On Fri, 17 Jun 2011, Arnd Bergmann wrote:
On Friday 17 June 2011, Michael Hope wrote:
Hi Paolo. I've had a look into this and updated the ticket. The problem is due to a change in behaviour between 4.5 and 4.6 when accessing strcuts marked with __attribute__((packed)). 4.5 would do a word-wise access where 4.6 assumes the worst and does a byte-by-byte access.
There was a discussion on the GCC list: http://gcc.gnu.org/ml/gcc/2011-02/msg00035.html
which petered out unfortunately. IMO the compiler is working correctly and the problem should be fixed in the kernel initially and then a long term plan worked out between the kernel and compiler.
Arnd, do you want to pick up that thread? Both Ubuntu and Debian are now 4.6 based so this problem will come up more often. I think Patrik said there's a fix for this specific problem pending.

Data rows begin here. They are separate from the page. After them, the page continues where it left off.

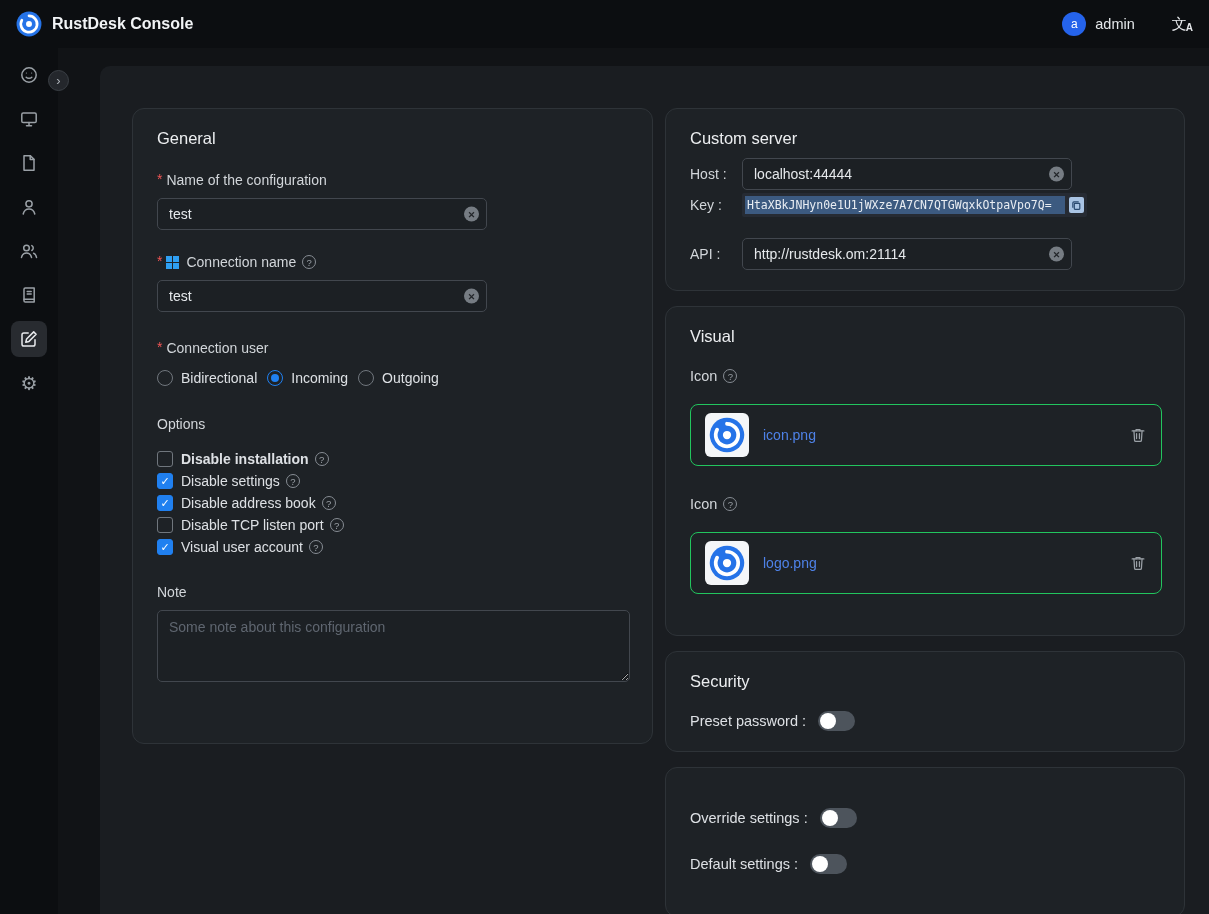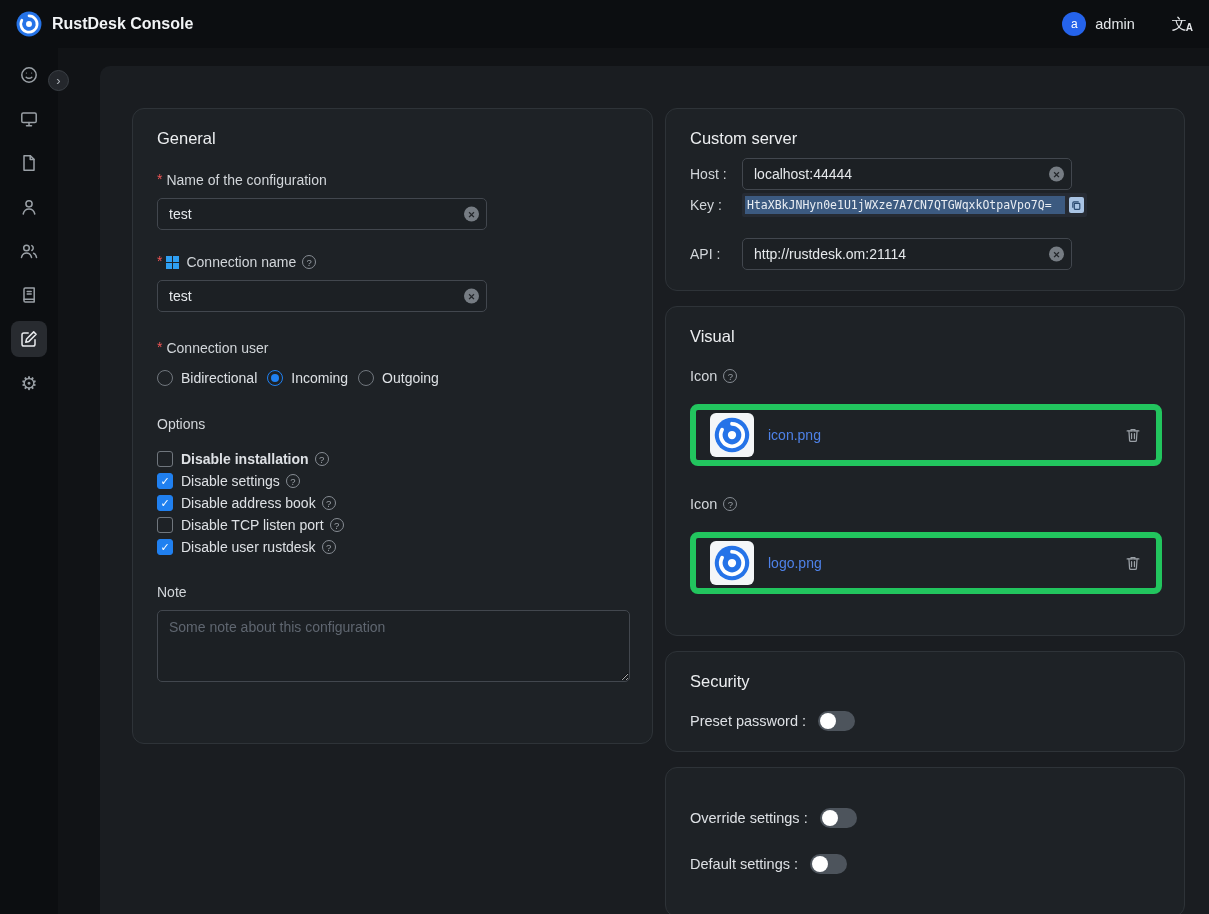--- a/index.html
+++ b/index.html
@@ -76,7 +76,7 @@
   
   .visual-card{min-height:330px}
   .sub-label{font-size:14.5px;color:#d2d6da;margin:22px 0 10px;display:flex;align-items:center}
-  .filebox{width:472px;height:62px;border:6px solid #22c55e;border-radius:8px;background:#1e2226;
+  .filebox{width:472px;height:62px;border:1px solid #22c55e;border-radius:8px;background:#1e2226;
     display:flex;align-items:center;padding:0 14px;gap:14px}
   .thumb{width:44px;height:44px;border-radius:6px;background:#f4f6f8;display:flex;align-items:center;justify-content:center;flex:0 0 auto}
   .file-link{font-size:14px;color:#4e82e8;text-decoration:none;cursor:pointer}

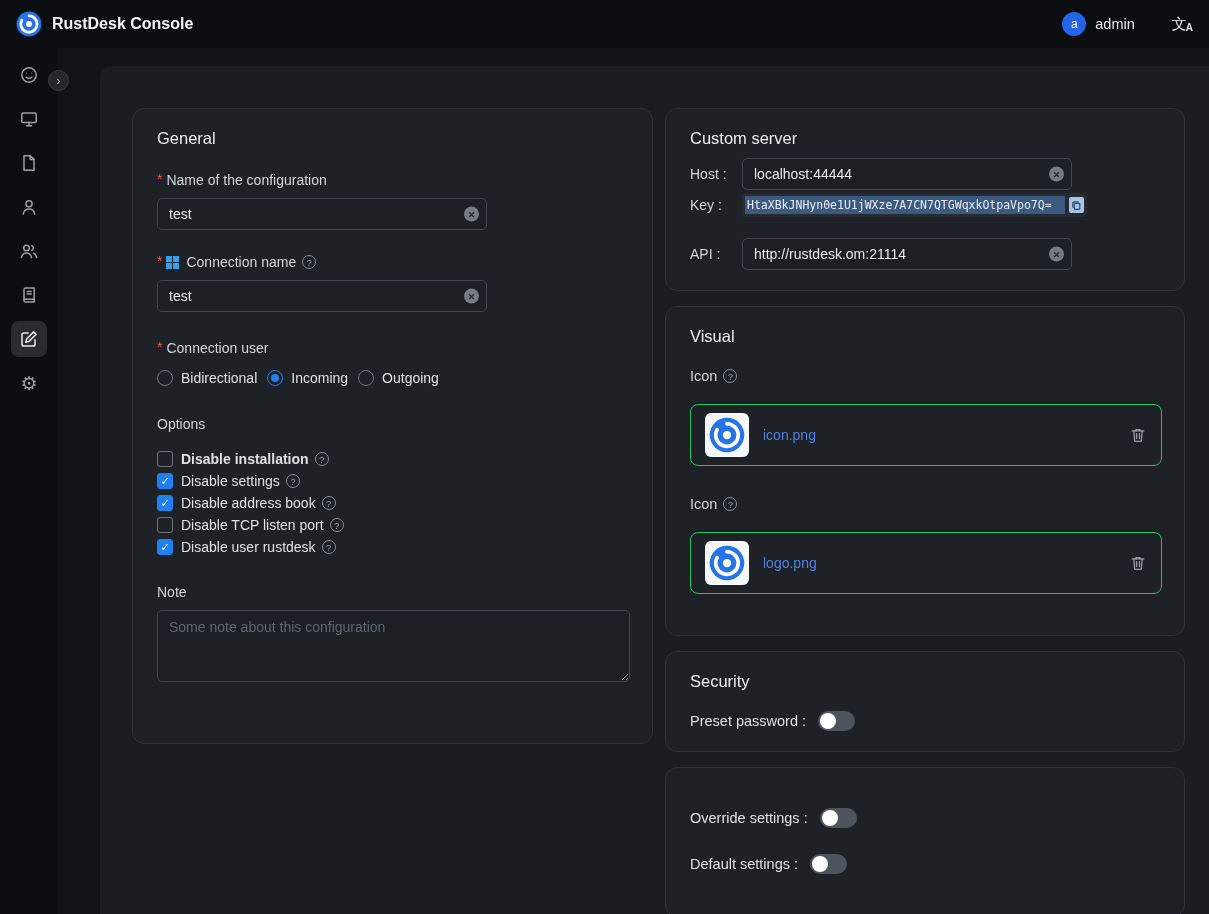--- a/index.html
+++ b/index.html
@@ -260,7 +260,7 @@
         </div>
         <div class="cb-row">
           <span class="cbox checked">✓</span>
-          <span class="cb-label">Disable user rustdesk</span>
+          <span class="cb-label">Visual user account</span>
           <span class="help">?</span>
         </div>
       </div>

I fear Russell will not like this too much, but I guess it has to be done. It will also come back to the toolchain team as a request to make the inline assembly syntax more helpful. When we last talked about it on the mailing list, the reason that was given for having writel() not do an inline assembly to access I/O memory was that we cannot express all possible addressing modes well.
I played with this a bit. I think that GCC might have improved on this front. It at least doesn't seem to produce the much suboptimal code compared to the plain C implementation as it used to do in the past. See my explanation and experiments below.
The function in question is
#define __raw_writel(v,a) (*(volatile unsigned int __force *)(a) = (v))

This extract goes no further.